I'd like to know if this sentence with *ziyareteyken* is correct:
_Çocuklar seni *ziyareteyken* uslu olurlar umarım_.

In my opinion is correct:
_Çocuklar seni *ziyaret ederken* uslu olurlar umarım._

Could you give me an explanation in English?

Selamlar!


----------



## FlyingBird

i can't explain good in english cause it's not my native language but i will try.

Ziyarette=in visit
Ziyaretteyken=while in visit

Ziyaret etmek=to visit
Ziyaret ederken/ediyorken=while visiting

so first sentence is more correct


----------



## jcpjcp

_Çocuklar seni *ziyaretteyken* uslu olurlar umarım_. - This is more natural than the other.


----------



## K2R

Thanks for the explanation! 

I think *ziyareteyken* is incorrect (correct: *ziyaretteyken*), isn't it?


----------



## FlyingBird

K2R said:


> Thanks for the explanation!
> 
> I think *ziyareteyken* is incorrect (correct: *ziyaretteyken*), isn't it?


yes


----------



## K2R

FlyingBird said:


> yes



Çok teşekkürler!


----------



## gkhnrsz

no no no! 
çocuklar seni ziyaretteyken uslu olurlar umarım. is grammatically wrong!
(seni ziyaretteyken?)

seni ziyaret ederken is more correct.


----------



## K2R

I understand it like this:
_Çocuklar seni ziyaret ederken ... = When the children visit you ... 
_
Is this correct?


----------



## gkhnrsz

exactly it is.


----------



## jcpjcp

gkhnrsz said:


> no no no!
> çocuklar seni ziyaretteyken uslu olurlar umarım. is grammatically wrong!
> (seni ziyaretteyken?)
> seni ziyaret ederken is more correct.



Çocuklar seni ziyaretteyken uslu olurlar umarım. - is grammatically not wrong!
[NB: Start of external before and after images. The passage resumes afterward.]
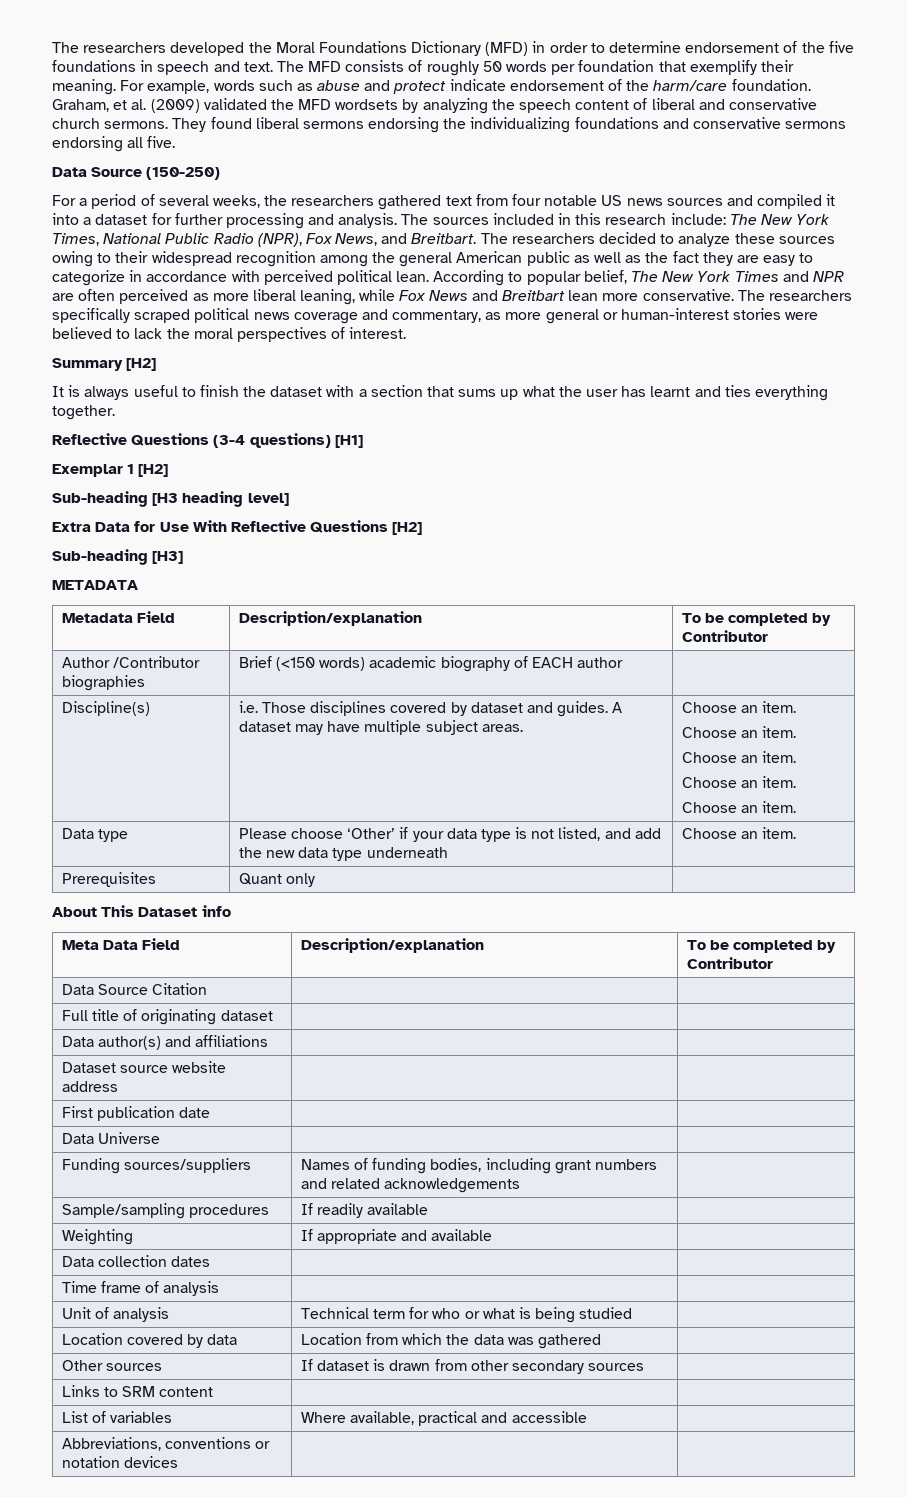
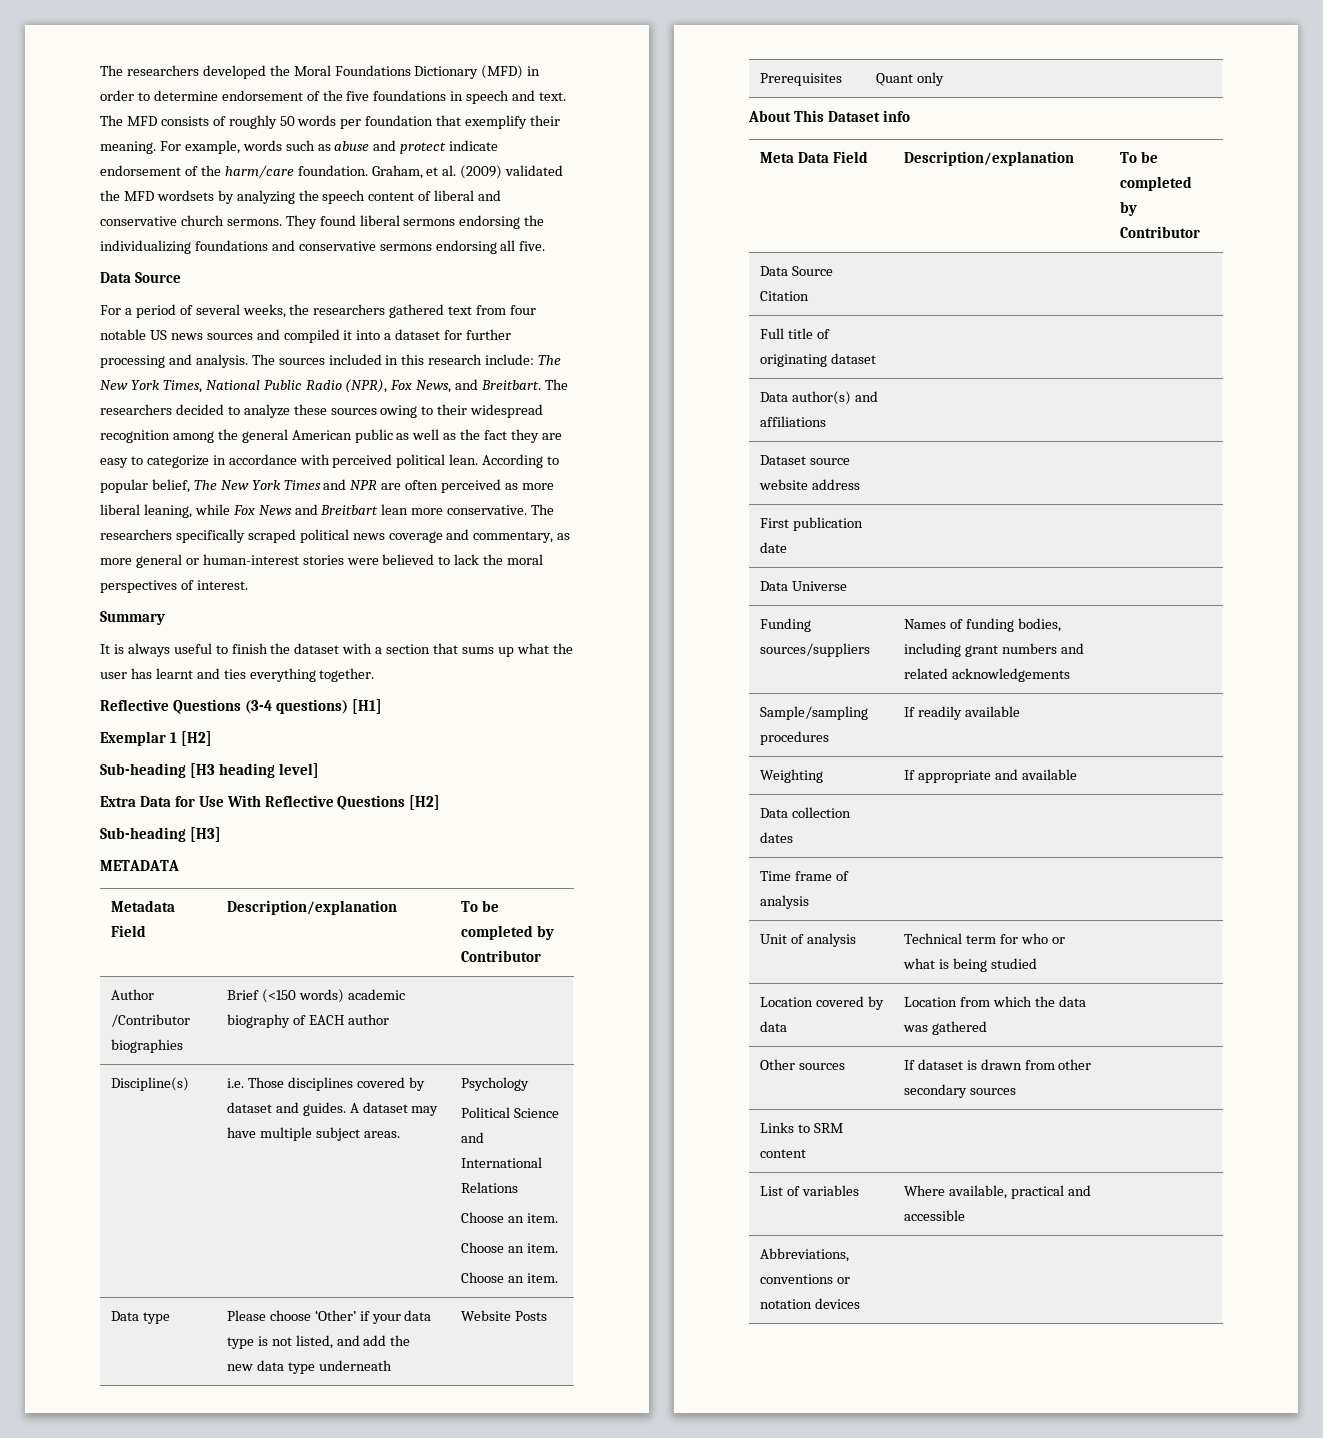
  They found liberal sermons endorsing the individualizing foundations and conservative sermons endorsing all five.
- Data Source (150-250)
+ Data Source
- Summary [H2]
+ Summary
- Discipline(s) | i.e. Those disciplines covered by dataset and guides. A dataset may have multiple subject areas. | Choose an item.
- Choose an item.
+ Discipline(s) | i.e. Those disciplines covered by dataset and guides. A dataset may have multiple subject areas. | Psychology
+ Political Science and International Relations
- Data type | Please choose ‘Other’ if your data type is not listed, and add the new data type underneath | Choose an item.
+ Data type | Please choose ‘Other’ if your data type is not listed, and add the new data type underneath | Website Posts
It is grammatically correct. 

Both of the sentences are grammatically correct, but there is only a nuance in the meaning between the two sentences:

Çocuklar seni ziyaret ederken - implies a *short visit*. 
Çocuklar seni ziyaretteyken - implies a *long visit. *


----------



## K2R

Bu çok güzel açıklama için teşekkür ederim.


----------



## gkhnrsz

Çocuklar seni ziyaretteyken uslu olurlar umarım. (wrong)
Çocuklar seni ziyaretteyken üzmezler/mahcup etmezler (etc.) umarım. (correct)
Çocuklar ziyaretteyken uslu olurlar umarım. (correct)


----------